Study reveals impact of historical domestic cattle hybridization with American bison
Plains bison are an iconic symbol of America on everything from coins to state flags. Now scientists writing in Conservation Biology are exploring how the cross-breeding of bison with domestic cattle in the late 1800s may still have unwanted effects on modern populations of the species.
"The plains bison are an iconic symbol of rugged individualism and the will to survive," said Professor James Derr from Texas A&M University. "The population crash and the spectacular recovery over the last 125 years is a classic example of the resilience of this species and the success of science based wildlife conservation."

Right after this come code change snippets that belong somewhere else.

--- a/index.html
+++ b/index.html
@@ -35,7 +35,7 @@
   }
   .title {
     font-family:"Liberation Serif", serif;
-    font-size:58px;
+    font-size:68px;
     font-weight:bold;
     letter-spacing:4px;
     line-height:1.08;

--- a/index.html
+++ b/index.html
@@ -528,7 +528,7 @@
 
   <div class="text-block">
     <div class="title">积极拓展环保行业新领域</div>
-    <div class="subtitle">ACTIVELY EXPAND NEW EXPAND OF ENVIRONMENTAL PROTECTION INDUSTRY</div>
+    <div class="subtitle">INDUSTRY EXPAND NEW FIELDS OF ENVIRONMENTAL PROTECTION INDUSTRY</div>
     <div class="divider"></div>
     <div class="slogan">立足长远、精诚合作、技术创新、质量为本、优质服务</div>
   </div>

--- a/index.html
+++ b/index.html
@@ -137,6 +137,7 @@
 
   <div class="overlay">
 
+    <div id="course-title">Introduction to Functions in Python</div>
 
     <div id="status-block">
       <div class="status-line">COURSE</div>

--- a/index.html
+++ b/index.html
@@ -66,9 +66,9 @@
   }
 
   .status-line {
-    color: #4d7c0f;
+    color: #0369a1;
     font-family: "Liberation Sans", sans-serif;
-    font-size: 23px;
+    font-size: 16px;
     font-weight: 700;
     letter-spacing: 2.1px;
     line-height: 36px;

Plains bison (Bison bison bison) once numbered in the tens of millions, but they were driven to the brink of extinction in the late 1880's during America's westward expansion. A small population of wild bison survived in Yellowstone National Park, while 5 herds remained in the hands of private ranchers. It is estimated that less than 100 surviving bison became the common ancestors of today's herds.
In some of these privately held herds, bison were crossed with domesticated cattle in an attempt to introduce the hardy bison traits into beef producing animals. While this effort failed to produce new and improved beef breeds, some hybrids were created, and with the use of molecular technologies, these scientists have discovered there remains a legacy of small amount of cattle genetic contamination in most bison herds in North America.
"Looking at the long-term recovery of the bison it is important to find out if this small amount of cattle genetics in an otherwise normal bison can really have a biological effect," said Derr. "We brought together researchers from Arizona, California, Montana and Texas to find out."
The team recorded size measurements for over 900 bison from a nutritionally harsh environment for bison on Santa Catalina Island in California and a nutritionally rich environment on a ranch in Montana.
The results revealed that bison with a particular domestic cattle genetic trait, mitochondrial DNA, were consistently smaller and lighter than animals with true bison mitochondrial DNA in both environments.
"We have found that this cattle ancestry affects phenotypic traits and most likely fitness of bison in herds which are maintained for both production and species conservation," concluded Derr. "Long term management efforts with bison, and possibly other species with a history of hybridization, must carefully consider the importance of genome integrity in order to preserve what is the foundation and essence of these species, their genomes."